Отец смотрит на меня с подозрением.

— Так, какого хера? Что за допрос?

— Так любишь или нет? — не отстаю я.

— Саня, девять лет прошло. О чем ты вообще говоришь?

— То есть любишь его уже девять лет? — поражаюсь я.

— Это в прошлом, — настаивает отец.

— Да. Только ты из-за этого прошлого целых девять лет хранишь целибат! И он был единственным, кого ты познакомил со мной! — кидаюсь я только что узнанными фактами.

— Мне тогда было двадцать семь, а ему двадцать. Я его изначально и всерьез-то не воспринимал, — разводит батя руками. — Думал, покажу сына, и парнишка сам отвалится, — смеется отец. — С остальными так и происходило. А показать было достаточно фотки. Что парням, что девушкам. Так что Саша мне запомнился, ибо он единственный, кто действительно испытывал ко мне сильные чувства. И единственный не только не испугался моего сына, но еще и подружился с ним. Он меня поразил. А я разбил ему сердце и не горжусь этим.

— А если бы вы встретились сейчас, ты бы с ним замутил? — продолжаю я допытываться до бати.
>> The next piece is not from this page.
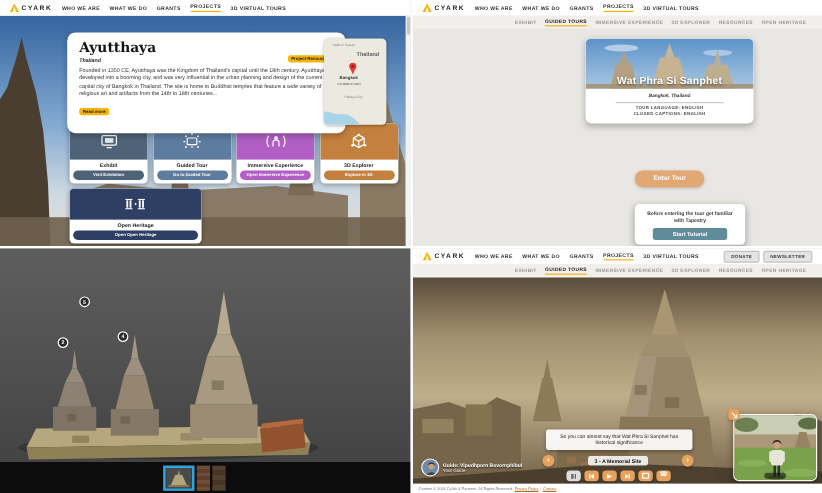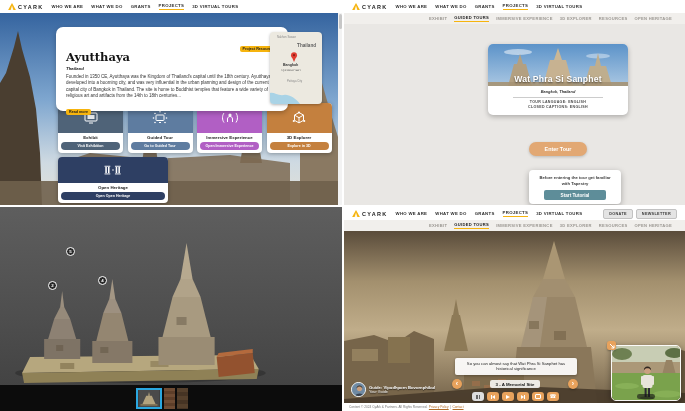"Ayutthaya" .q1-card { padding: 23px 10px -> 5px 10px }
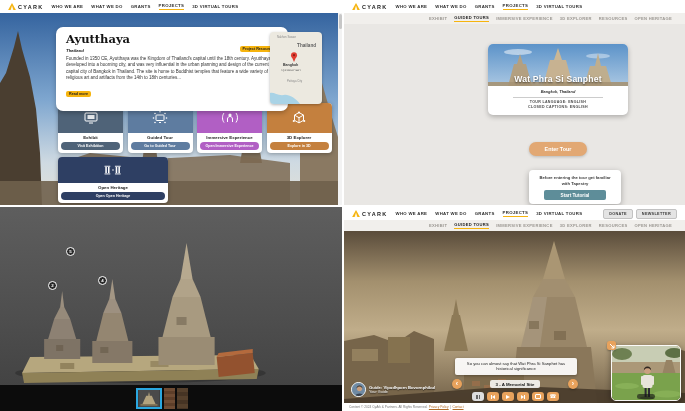"Wat Phra Si Sanphet" .q2-card { top: 20px -> 8px }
— Ты чего добиваешься? — вскидывает он брови. — Чем лезть в мое прошлое, расскажи-ка про свое настоящее. Что за пацан превратил моего сына в Горца?

— В кого? — недоумеваю я.

— Старый сериал. Я когда подростком был, фанател по нему. Горцы — это бессмертные. Но их бессмертие проявлялось, только если их насильственно убивали. Иначе они проживали жизнь и умирали от старости, как обычные смертные. Вот и ты такой же. Ходил себе натуралом и бед не знал. Ну, а потом… Тебя «насильственно убили».

Очень точное описание.

— А можно картошку? — начинаю я клянчить. Стресс ушел, аппетит вернулся, и я понимаю, насколько хочу жрать.

Отец, улыбаясь, ставит передо мной на доску сковородку. Вручает вилку. Второй вооружается сам.

— Вообще там в духовке еще курица. Но будет готова минут через двадцать, — говорит батя, цепляя кусок картошки.

— Мы и до нее доберемся, — улыбаюсь я, чувствую, как напряжение уходит и его место занимает эйфория облегчения. Как же хорошо, что у меня такой понимающий отец. И то, как мы с ним похожи не только внешне, но и внутренне.

— Давай не тяни. Вещай про свою очередную любовь всей жизни, — подгоняет меня батя. И я рассказываю все, начиная от закидонов Дитриха раскладывать ручки по парте, заканчивая его навыками в поцелуях. Но где-то на подкорке думаю совсем не о том. Александр Миронов, значит? Шурик? Надо бы его отыскать.